=== Work item ===
Could you retype the lines below, starting at the line holding "margin-left: 20px ->" and stopping at the line holding "margin-left: none ->", inclusive? Copy them exactly and drop the images.

=== Record set ===
== == ==

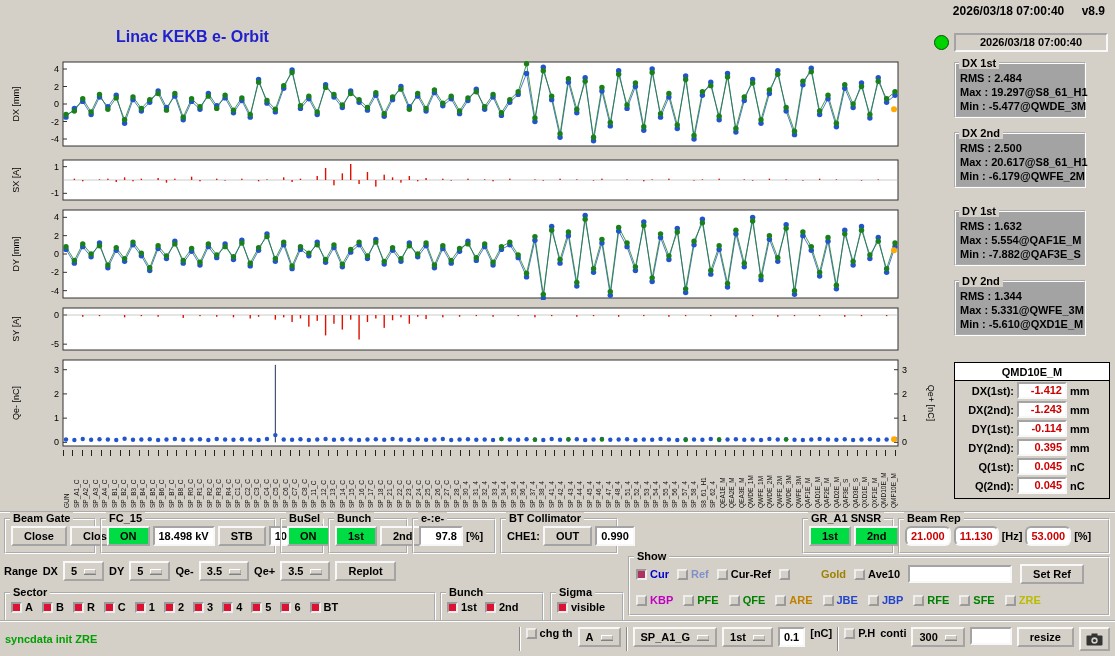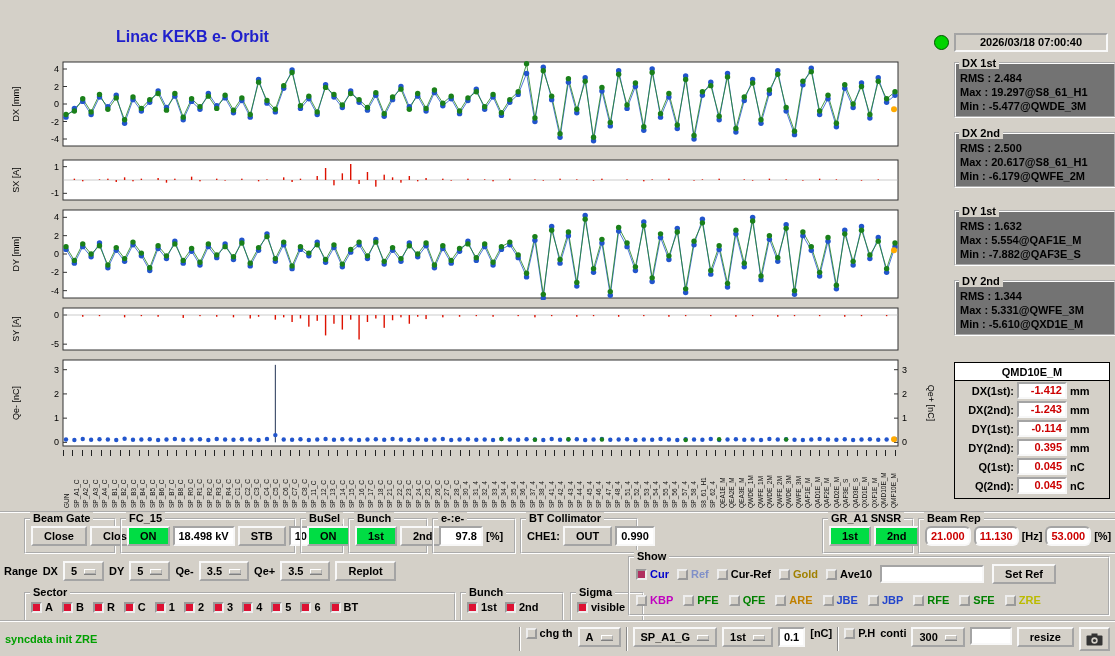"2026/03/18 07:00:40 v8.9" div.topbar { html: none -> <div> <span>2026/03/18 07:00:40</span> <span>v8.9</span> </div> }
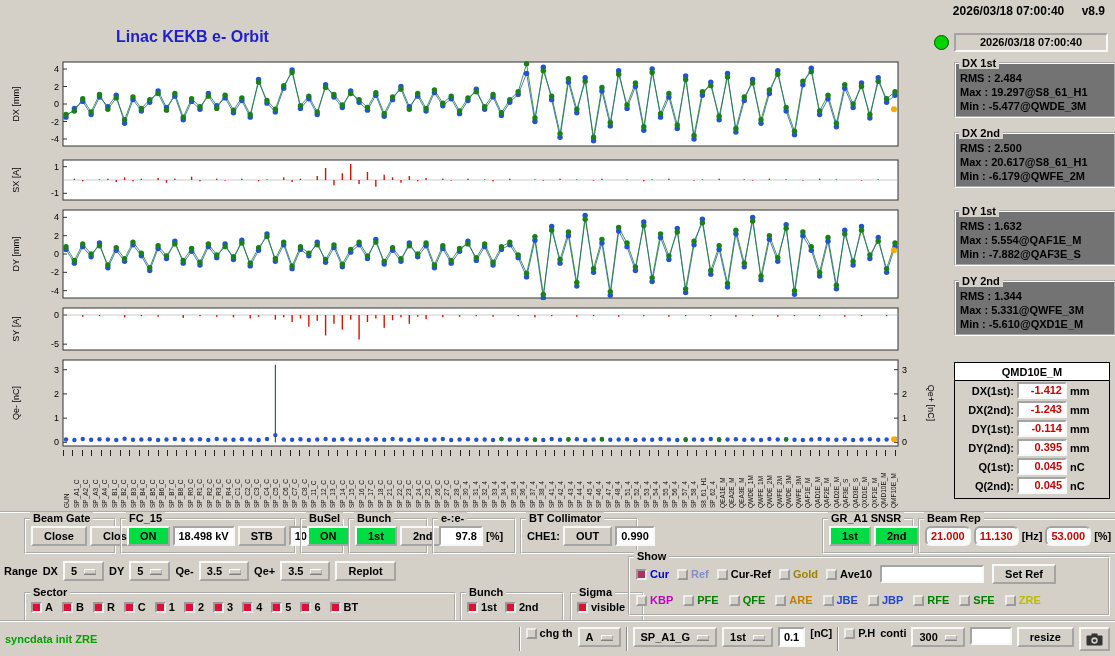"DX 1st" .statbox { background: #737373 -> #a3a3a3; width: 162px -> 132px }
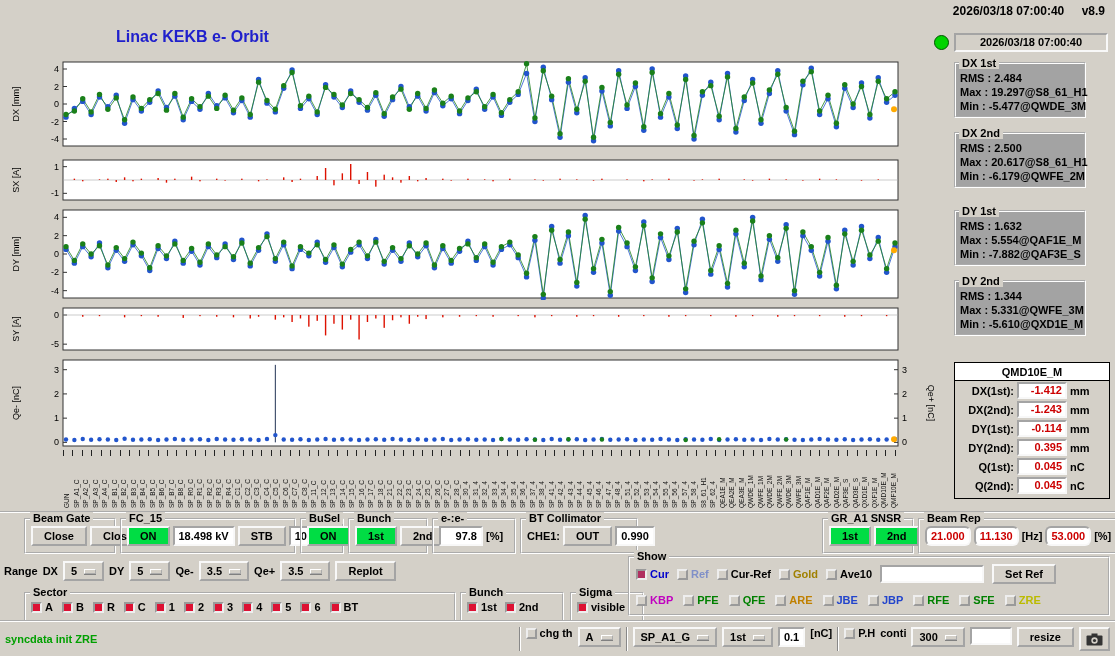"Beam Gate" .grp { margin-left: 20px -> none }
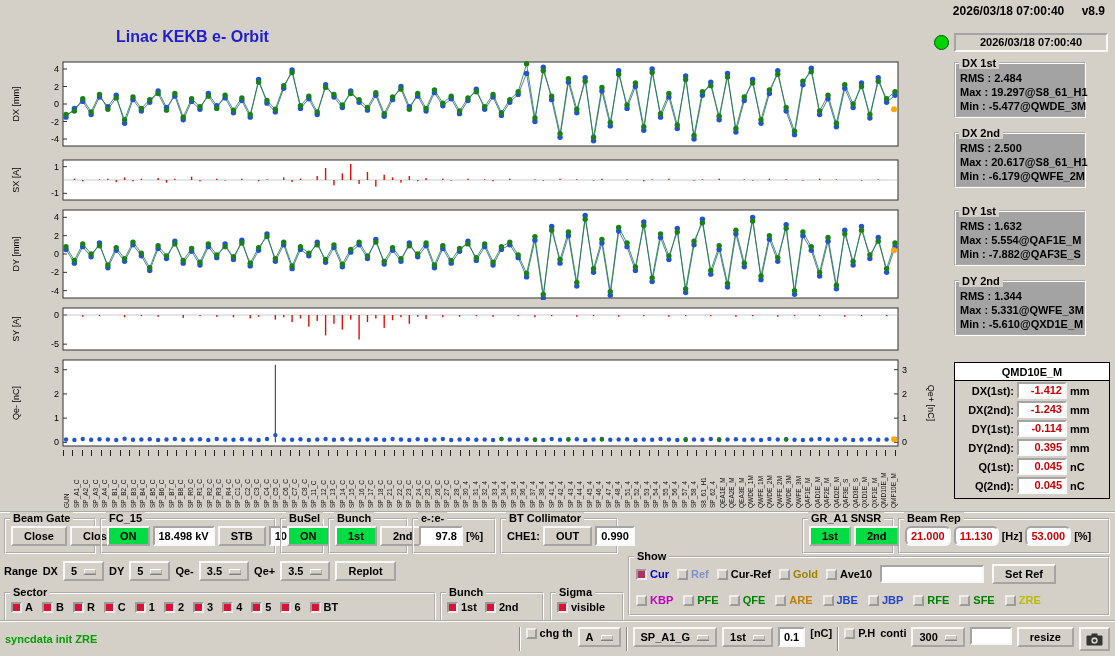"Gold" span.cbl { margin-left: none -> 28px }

== == ==

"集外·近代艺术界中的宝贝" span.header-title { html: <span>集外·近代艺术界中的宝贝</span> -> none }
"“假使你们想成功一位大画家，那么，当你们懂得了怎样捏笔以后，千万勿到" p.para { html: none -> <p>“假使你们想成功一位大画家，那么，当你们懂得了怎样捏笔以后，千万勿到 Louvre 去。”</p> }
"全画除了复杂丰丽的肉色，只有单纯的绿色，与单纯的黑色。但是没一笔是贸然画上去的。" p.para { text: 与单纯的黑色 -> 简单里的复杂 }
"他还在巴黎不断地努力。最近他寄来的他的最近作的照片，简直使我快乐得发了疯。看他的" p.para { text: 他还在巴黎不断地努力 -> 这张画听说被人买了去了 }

== == ==

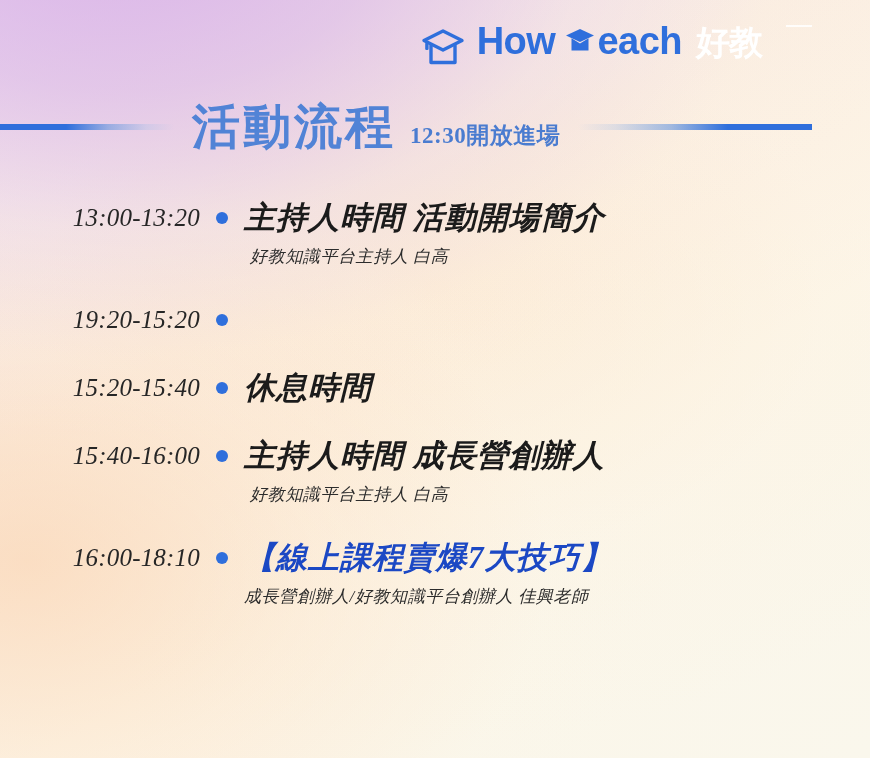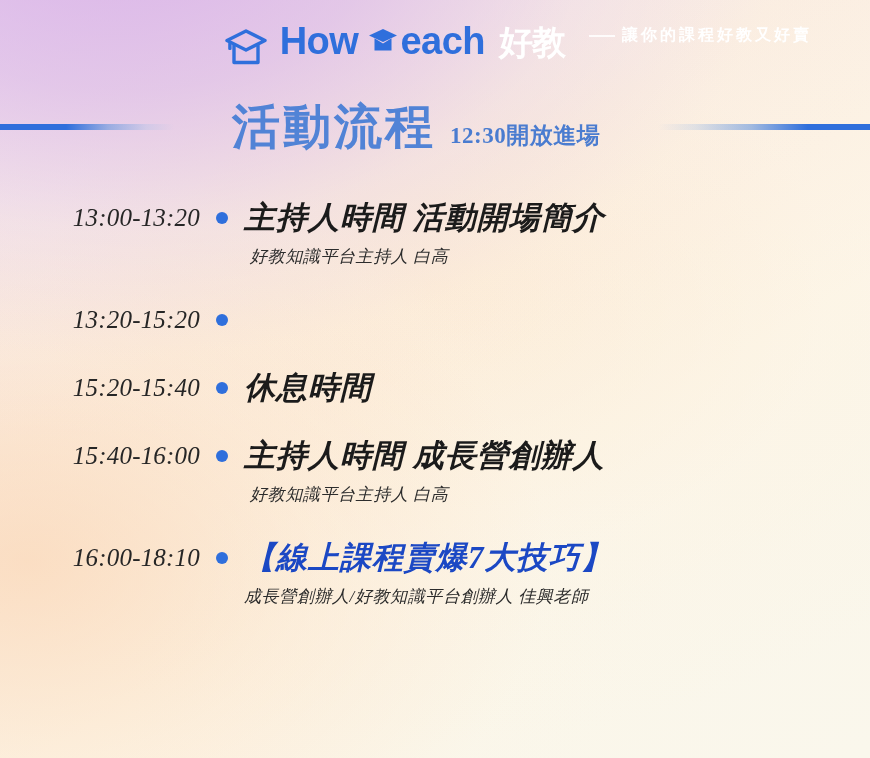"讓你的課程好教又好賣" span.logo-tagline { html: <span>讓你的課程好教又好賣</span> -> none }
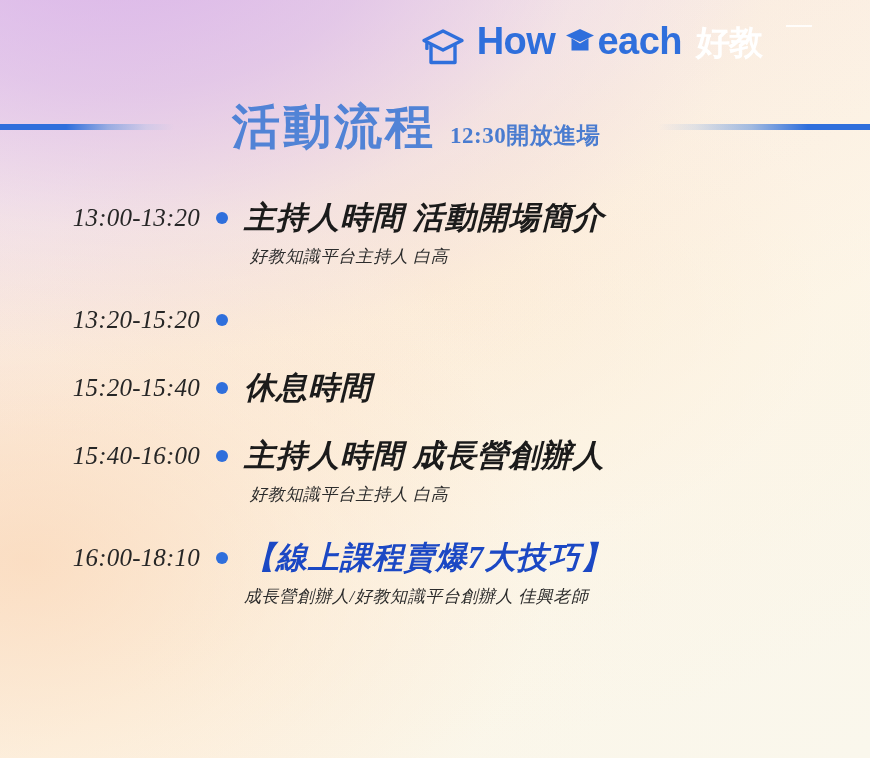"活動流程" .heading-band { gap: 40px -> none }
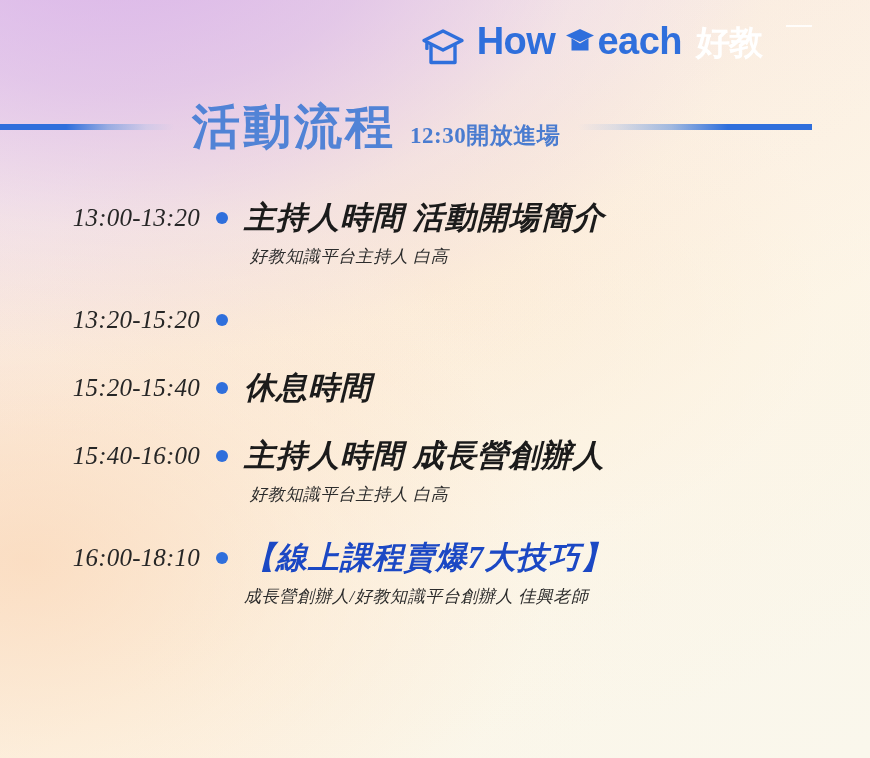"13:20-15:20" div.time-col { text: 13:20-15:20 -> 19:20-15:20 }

== == ==

=== Result of this exercise ===
"Beam Gate" .grp { margin-left: 20px -> none }
"Gold" span.cbl { margin-left: none -> 28px }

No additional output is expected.